A LGPD traz desafios, mas é importante e necessária (Crédito: Scott Graham/ Unsplash)

O recente vazamento de dados, envolvendo mais de 223 milhões de CPFs, chamou a atenção dos brasileiros sobre a importância da segurança nas plataformas digitais. Aprovada em 2018, e em vigor desde setembro de 2020, a Lei Geral de Proteção de Dados (LGPD) já vem sendo implementada nas empresas e terá multas e punições a partir de agosto de 2021. 

Segundo Caio Cunha, presidente da WSI Master Brasil, é importante que ao solicitar alguma informação do cliente, as marcas especifiquem o que vai ser feito com as informações obtidas. “Quando os dados chegam, são armazenados em um banco de dados. Se o cliente não autorizar a empresa a mandar e-mails, por exemplo, não pode usar aquele dado para isso e tem que ser segmentado para outro fim. A lei abrange aspectos que vão desde o ato de atrair seu público pela internet para disponibilizar dados, que pela nova lei são tidos como confidenciais, coletar e reter esses dados para fins diversos, como campanhas de e-mail, envio de ofertas ou outros, até regras de manuseio desses dados pelos funcionários das empresas. E o proprietário dos dados tem direito de conceder ou não autorização, podendo, a qualquer hora, mudar de ideia e limitar o acesso, se assim desejar”, revela.

Caio Cunha, presidente da WSI Master Brasil (Crédito: Divulgação)

Ainda segundo o executivo, tanto o controlador, que na lei é o proprietário da empresa ou dos dados, quanto o processador – frequentemente uma terceira pessoa ou empresa, como no caso de consultorias de marketing digital, devem estar à disposição para esclarecer quaisquer solicitações do consumidor. “Quem manuseia essas informações são os funcionários, eles também têm que aderir à lei. Recomendamos sempre que nossos clientes falem com o departamento jurídico para cumprir com a lei e damos algumas orientações, mas não podemos responder pela lei na sua totalidade. Quando um cliente fornece informações, orientamos nossos funcionários, criamos uma política de educação sobre a lei para eles aderirem, principalmente, quando novos colaboradores entram na empresa. No que tange à marketing, com referência ao controle dos dados, nós atendemos”, ressalta Cunha. 

Impacto na análise de dados

Nos últimos anos, agências e anunciantes investiram em departamentos de business intelligence, analytics e big data para entender a trajetória dos consumidores. Porém, se as pessoas começarem a não autorizar o uso de seus dados, as empresas terão mais dificuldades em entender os seus comportamentos.

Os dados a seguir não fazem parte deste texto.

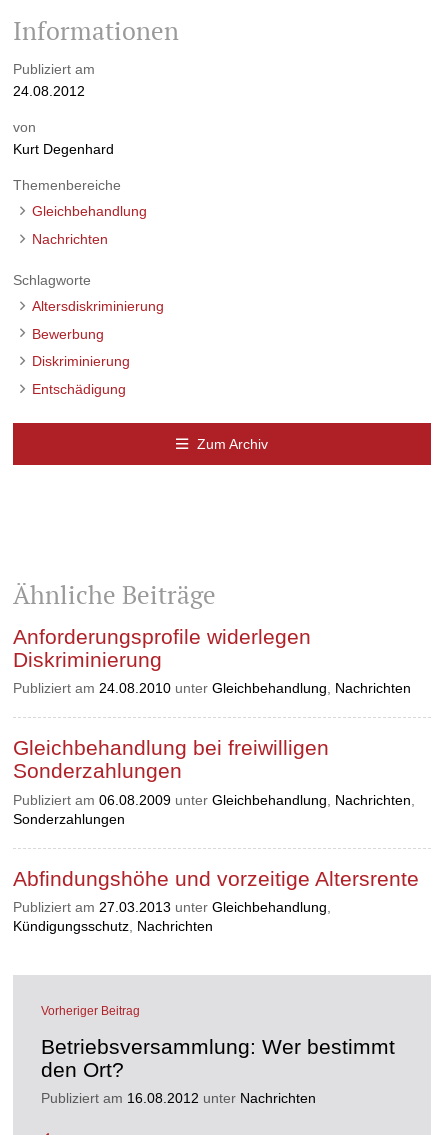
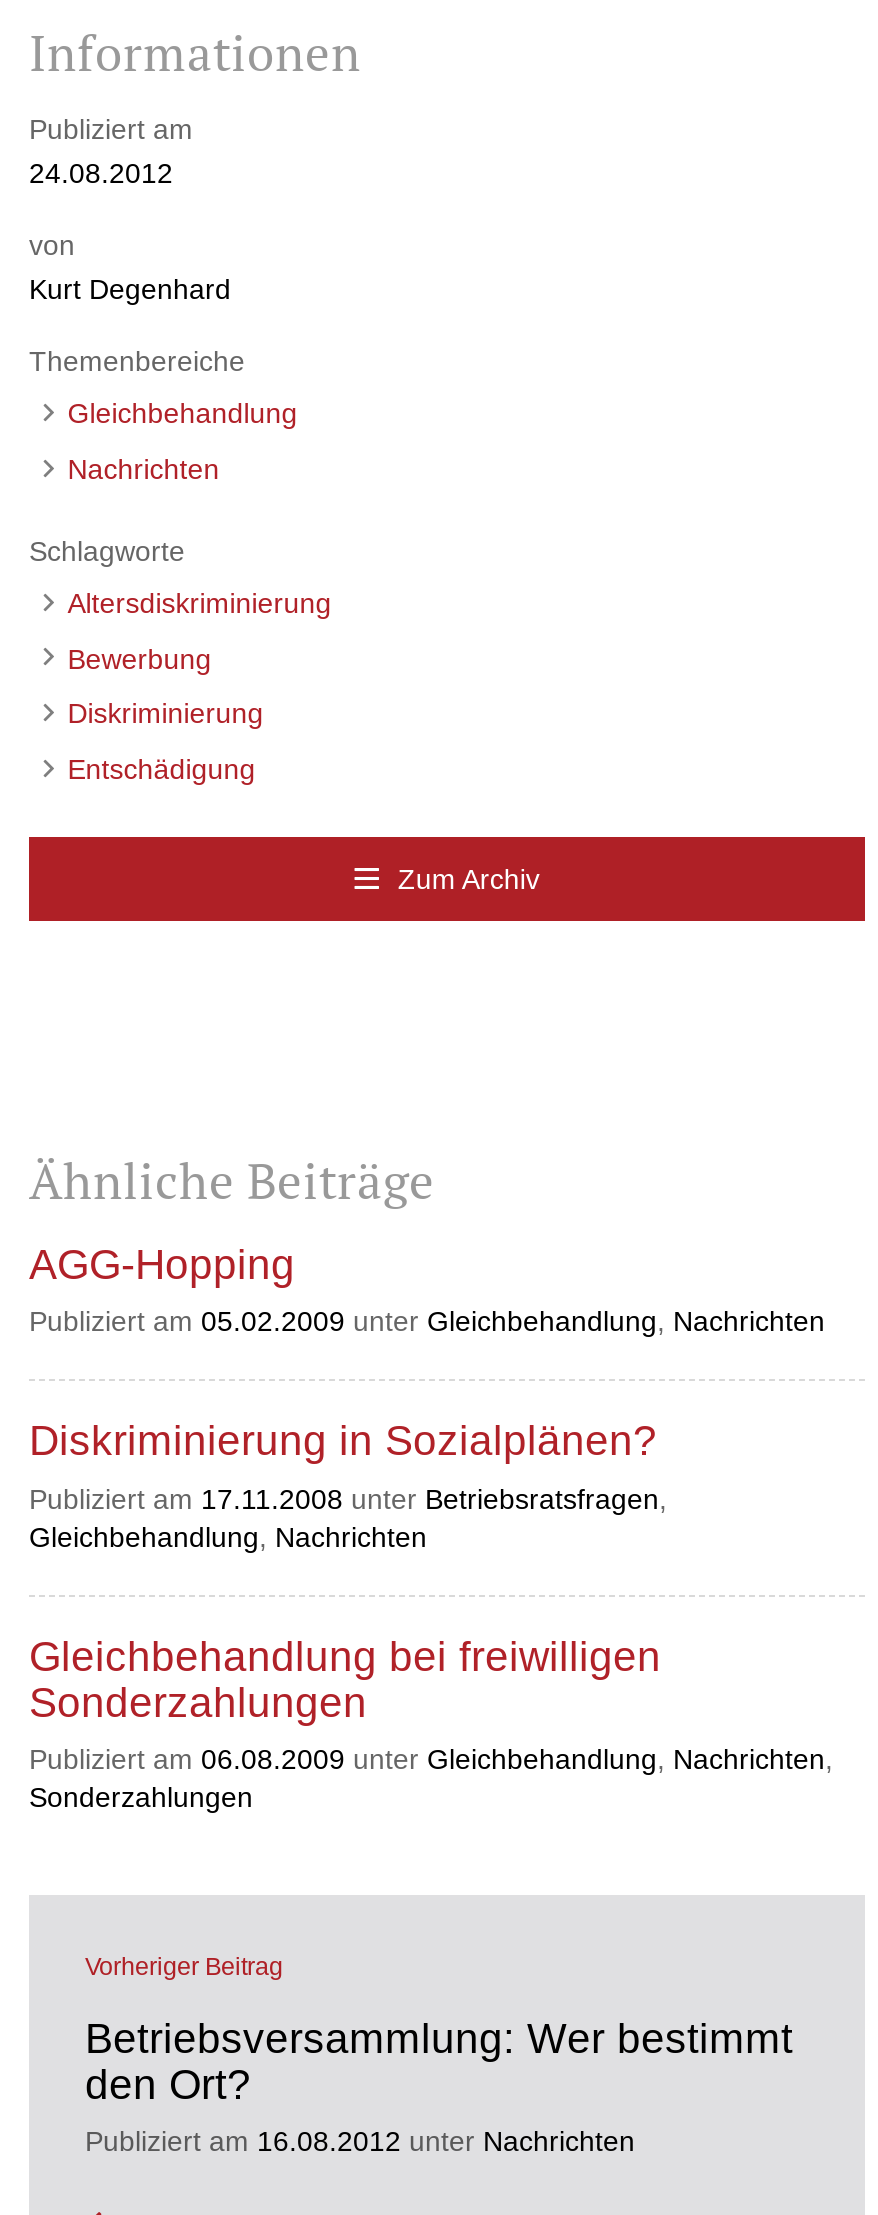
[13,625,411,696] Anforderungsprofile widerlegen | Diskriminierung | Publiziert am 24.08.2010 unter Gleichbehandlung, Nachrichten -> [29,1240,825,1552] AGG-Hopping | Publiziert am 05.02.2009 unter Gleichbehandlung, Nachrichten | Diskriminierung in Sozialplänen? | Publiziert am 17.11.2008 unter Betriebsratsfragen, | Gleichbehandlung, Nachrichten
moved [13,736,415,827] -> [29,1633,833,1814]: Gleichbehandlung bei freiwilligen | Sonderzahlungen | Publiziert am 06.08.2009 unter Gleichbehandlung, Nachrichten, | Sonderzahlungen
[13,867,419,934] Abfindungshöhe und vorzeitige Altersrente | Publiziert am 27.03.2013 unter Gleichbehandlung, | Kündigungsschutz, Nachrichten -> none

“A LGPD traz desafios, mas é importante e necessária. Como empresa já estamos nos adaptando, até porque como uma marca internacional já temos que respeitar a Lei Europeia. Será mais desafiador entender comportamentos, agrupar ou identificar grupos. Por outro lado, a necessidade de convencer as pessoas a dividirem seus dados é uma oportunidade para o mercado. Primeiro, porque nos faz pensar em onde queremos chegar, e mais clareza anda junto com melhores resultados. Além disso, quando precisamos olhar as pessoas no olho, explicar por que queremos aquela informação e ser transparentes sobre como vamos usá-la, temos a chance de construir uma relação de confiança desde o início”, comenta Renata d’Ávila, CSO da FCB Brasil.

Renata d’Ávila, CSO da FCB Brasil (Crédito: Divulgação)

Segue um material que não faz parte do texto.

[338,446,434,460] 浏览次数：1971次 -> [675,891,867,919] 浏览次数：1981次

A executiva ainda destaca que é preciso repensar a forma como são coletados os ‘first party data’ e como são construídos os pipelines de captação e processamento de informações. “Já vemos muitas empresas investindo na construção dessa relação. Também vemos o esforço das grandes plataformas para garantir essa visibilidade dos comportamentos através de estudos, novas metodologias e novos usos de tecnologia. Acho que 2020 mostrou que a pressão e necessidade aceleram a inovação, e esse será mais um capítulo de desenvolvimento da nossa indústria”, diz.

O presidente da agência VMLY&R, Fernando Taralli, relembrou que nas últimas semanas, Tim Cook, o CEO da Apple, foi muito contundente em sua visão sobre a proteção e gestão de dados. “Acreditamos que as empresas têm uma excelente oportunidade de gerar valor na obtenção de dados first-party, ou seja, de seus clientes e através das melhores práticas do CRM, usar o meio digital para aumentar LTV. Usaremos modelos estatísticos para gerar conhecimento através das amostras de dados compartilhados, já que o número de usuários compartilhando vai diminuir”, ressalta.

Fernando Taralli, CEO da VMLY&R (Crédito: Divulgação)

Em um primeiro momento, a LGPD pode parecer que trará um impacto negativo para as empresas, mas isso não é real. Na realidade, ela deve trazer novas oportunidades para que os profissionais possam trabalhar melhor as suas relações com os consumidores.  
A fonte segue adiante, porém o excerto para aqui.